» ASSIGNMENT: Output the lines from the one holding "text: Other exemption" to the end of the entries that follow, exactly and only those, minus any pictures.

Web document revisions:
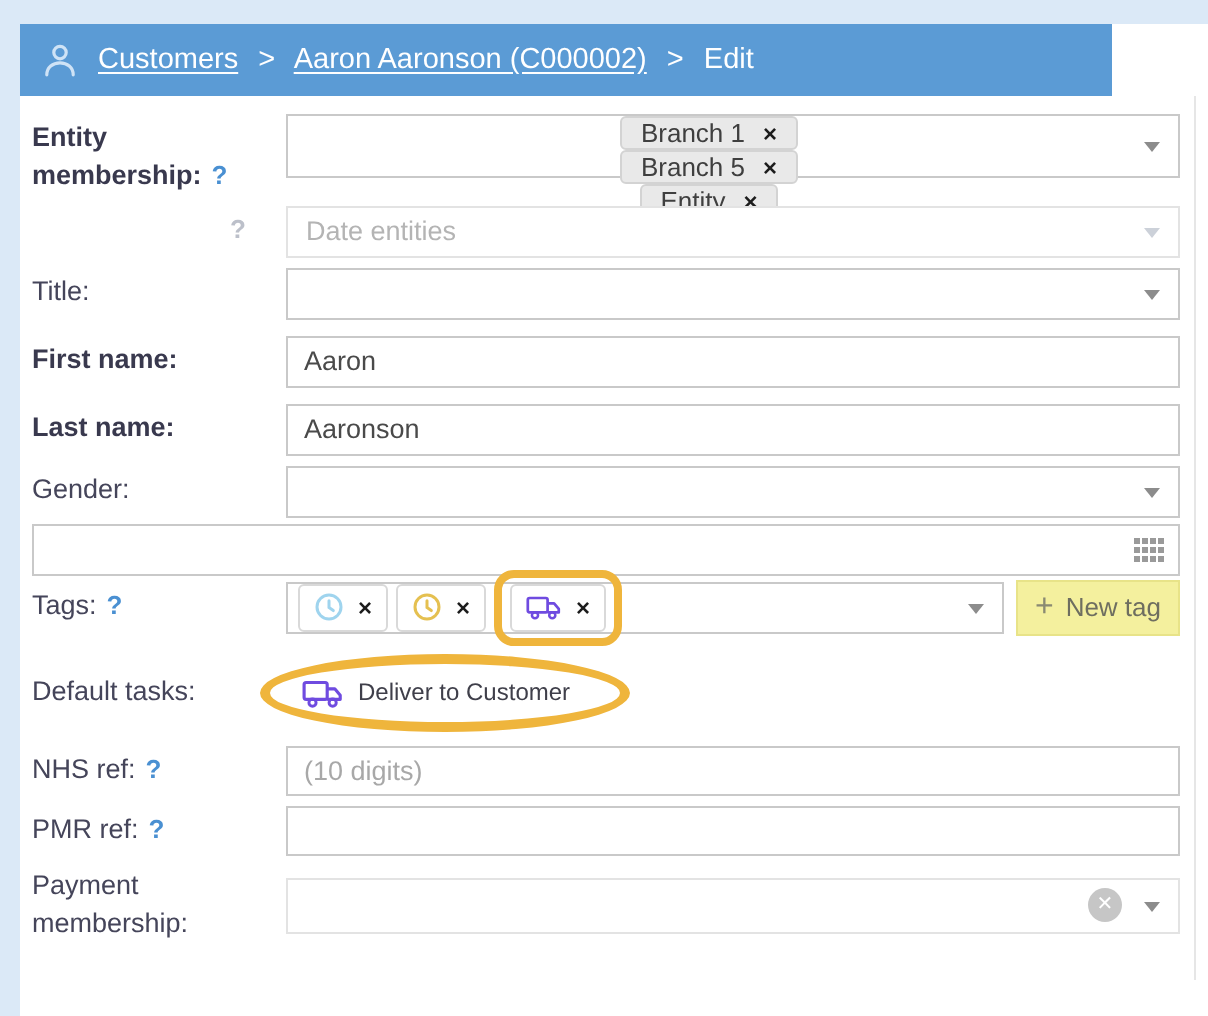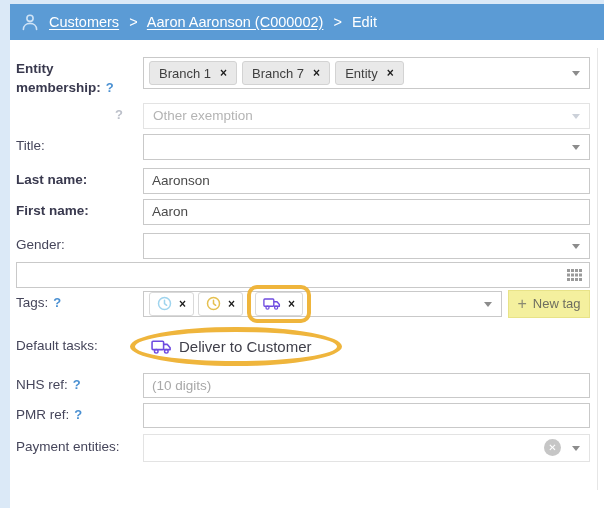"Customers > Aaron Aaronson (C000002)" .header { top: 4px -> 12px; width: 594px -> 546px }
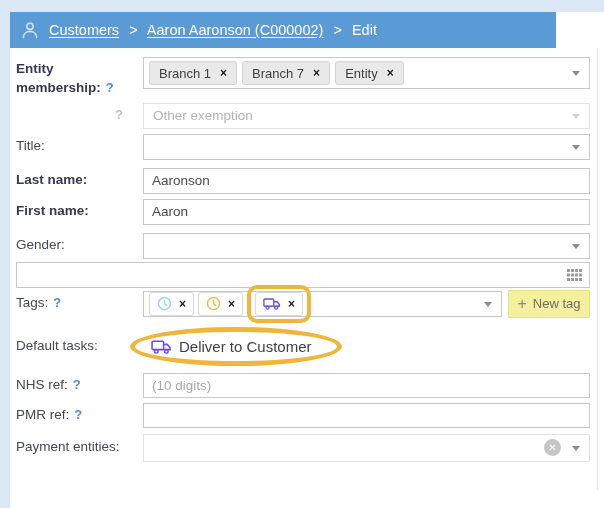"Branch 1" .box.tall { flex-direction: none -> column }
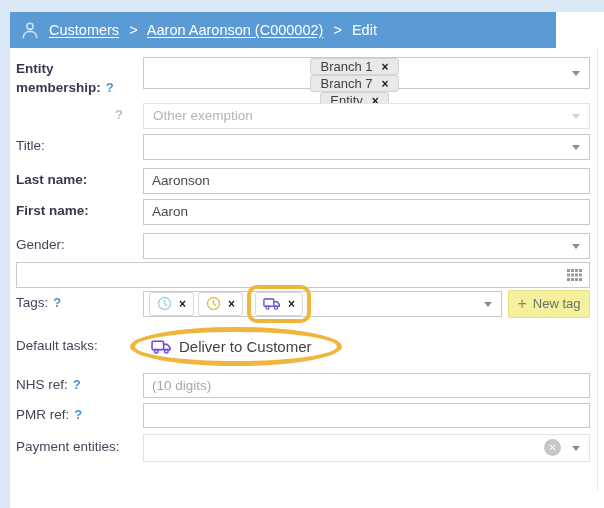"Branch 7" span { text: 7 -> 5 }
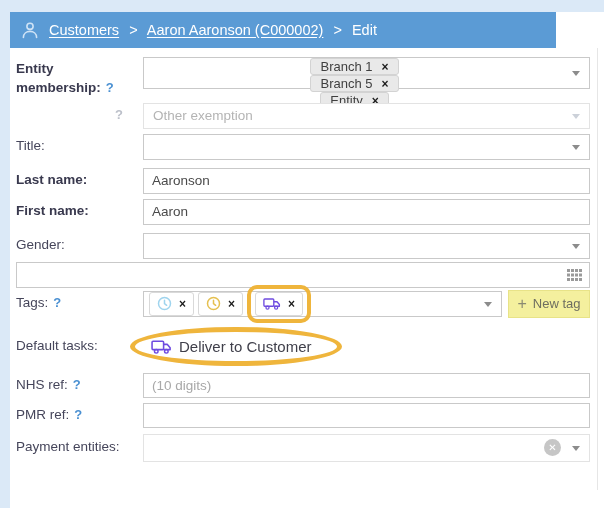"Other exemption" span.ph { text: Other exemption -> Date entities }
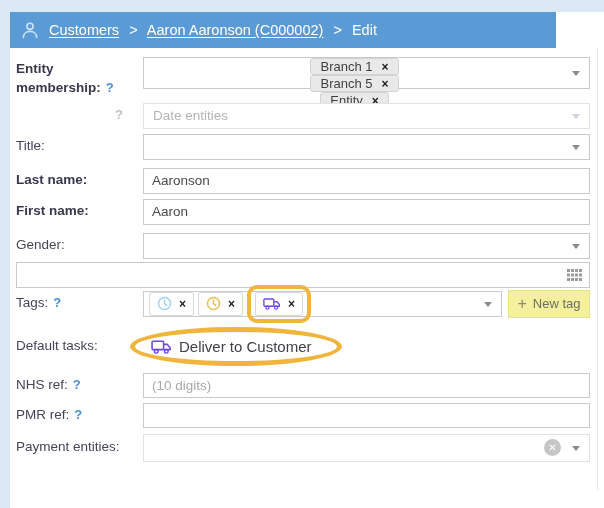"Last name:" div.row { order: before "First name:" -> after "First name:" }
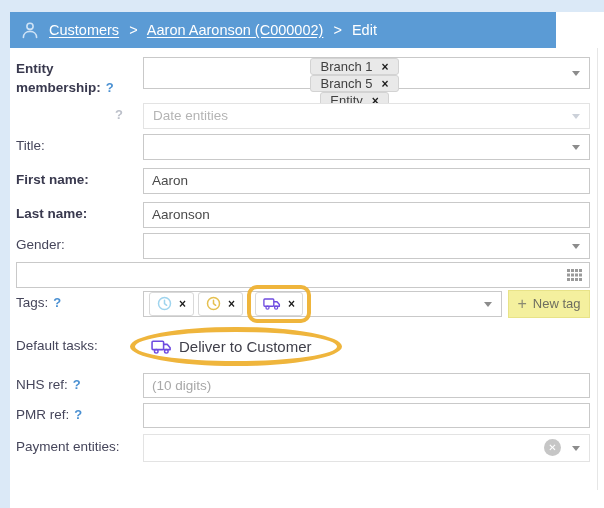"Deliver to Customer" .dt-inner { font-size: 15px -> 12px }
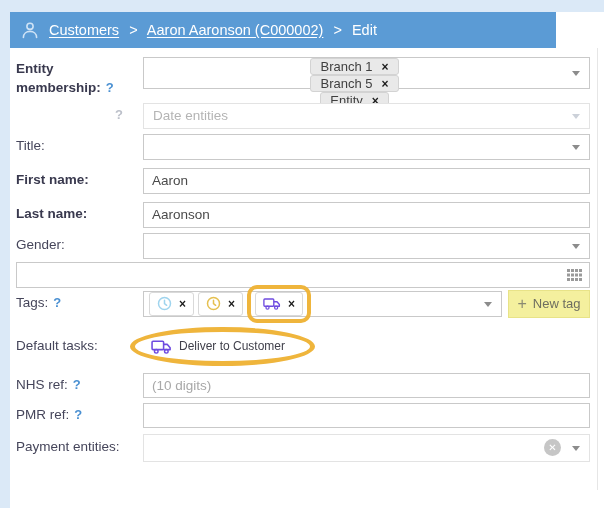"Payment entities:" div.label { text: entities -> membership }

» SOLUTION TO THIS PROBLEM:
"Other exemption" span.ph { text: Other exemption -> Date entities }
"Last name:" div.row { order: before "First name:" -> after "First name:" }
"Deliver to Customer" .dt-inner { font-size: 15px -> 12px }
"Payment entities:" div.label { text: entities -> membership }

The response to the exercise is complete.